▶ _MATERIAL SHOWN_:
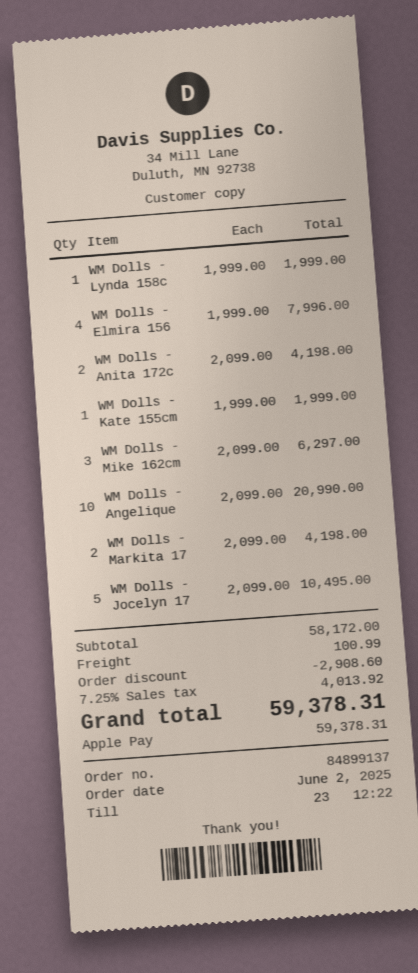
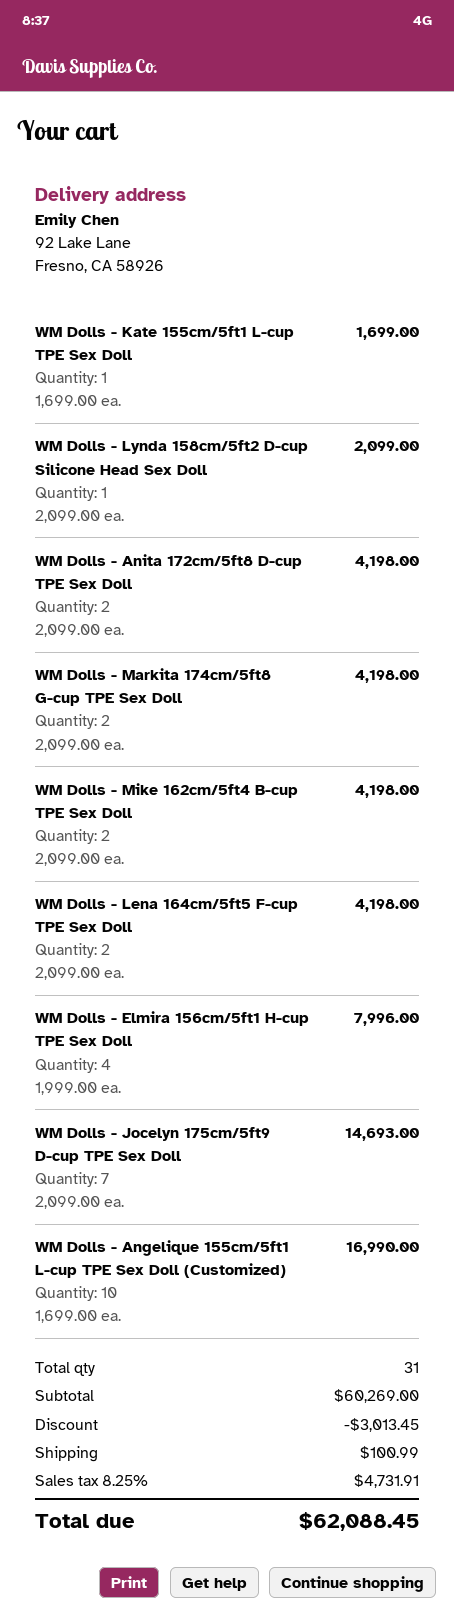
WM Dolls - Lynda 158c: 1 x 1999.00 = 1999.00 -> 1 x 2099.00 = 2099.00
WM Dolls - Kate 155cm: 1 x 1999.00 = 1999.00 -> 1 x 1699.00 = 1699.00
WM Dolls - Mike 162cm: 3 x 2099.00 = 6297.00 -> 2 x 2099.00 = 4198.00
WM Dolls - Angelique: 10 x 2099.00 = 20990.00 -> 10 x 1699.00 = 16990.00
WM Dolls - Jocelyn 17: 5 x 2099.00 = 10495.00 -> 7 x 2099.00 = 14693.00
WM Dolls - Lena 164cm/5ft5 F-cup TPE Sex Doll: none -> 2 x 2099.00 = 4198.00
subtotal: 58172.00 -> 60269.00
discount: 2908.60 -> 3013.45
tax: 7.25% = 4013.92 -> 8.25% = 4731.91
total: 59378.31 -> 62088.45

▶ _WHAT IS EXPECTED_: Take every line from the records that holds "Dolls" and copy it down.

▶ _EXERCISE ANSWER_:
WM Dolls - Lynda 158c: 1 x 1999.00 = 1999.00 -> 1 x 2099.00 = 2099.00
WM Dolls - Kate 155cm: 1 x 1999.00 = 1999.00 -> 1 x 1699.00 = 1699.00
WM Dolls - Mike 162cm: 3 x 2099.00 = 6297.00 -> 2 x 2099.00 = 4198.00
WM Dolls - Angelique: 10 x 2099.00 = 20990.00 -> 10 x 1699.00 = 16990.00
WM Dolls - Jocelyn 17: 5 x 2099.00 = 10495.00 -> 7 x 2099.00 = 14693.00
WM Dolls - Lena 164cm/5ft5 F-cup TPE Sex Doll: none -> 2 x 2099.00 = 4198.00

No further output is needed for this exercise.